[Records contained in a dataset]
_ _ _ _ _ _ _
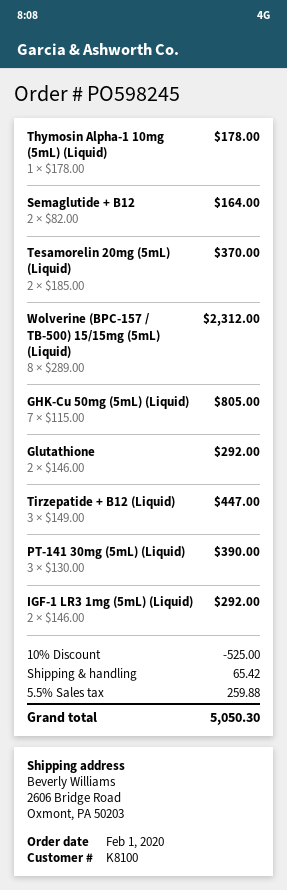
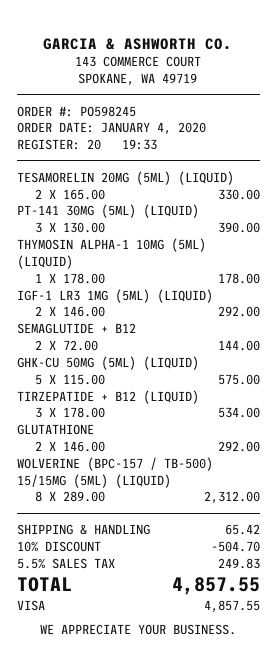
order date: 2020-02-01 -> 2020-01-04
Semaglutide + B12: 2 x 82.00 = 164.00 -> 2 x 72.00 = 144.00
Tesamorelin 20mg (5mL) (Liquid): 2 x 185.00 = 370.00 -> 2 x 165.00 = 330.00
GHK-Cu 50mg (5mL) (Liquid): 7 x 115.00 = 805.00 -> 5 x 115.00 = 575.00
Tirzepatide + B12 (Liquid): 3 x 149.00 = 447.00 -> 3 x 178.00 = 534.00
discount: 10% = 525.00 -> 10% = 504.70
tax: 5.5% = 259.88 -> 5.5% = 249.83
total: 5050.30 -> 4857.55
_ _ _ _ _ _ _
== Aim of the exercise ==
All lines from the one with "Tesamorelin 20mg (5mL)" through the end of the data must be repeated exactly, and nothing else may be repeated.

== Output of the exercise ==
Tesamorelin 20mg (5mL) (Liquid): 2 x 185.00 = 370.00 -> 2 x 165.00 = 330.00
GHK-Cu 50mg (5mL) (Liquid): 7 x 115.00 = 805.00 -> 5 x 115.00 = 575.00
Tirzepatide + B12 (Liquid): 3 x 149.00 = 447.00 -> 3 x 178.00 = 534.00
discount: 10% = 525.00 -> 10% = 504.70
tax: 5.5% = 259.88 -> 5.5% = 249.83
total: 5050.30 -> 4857.55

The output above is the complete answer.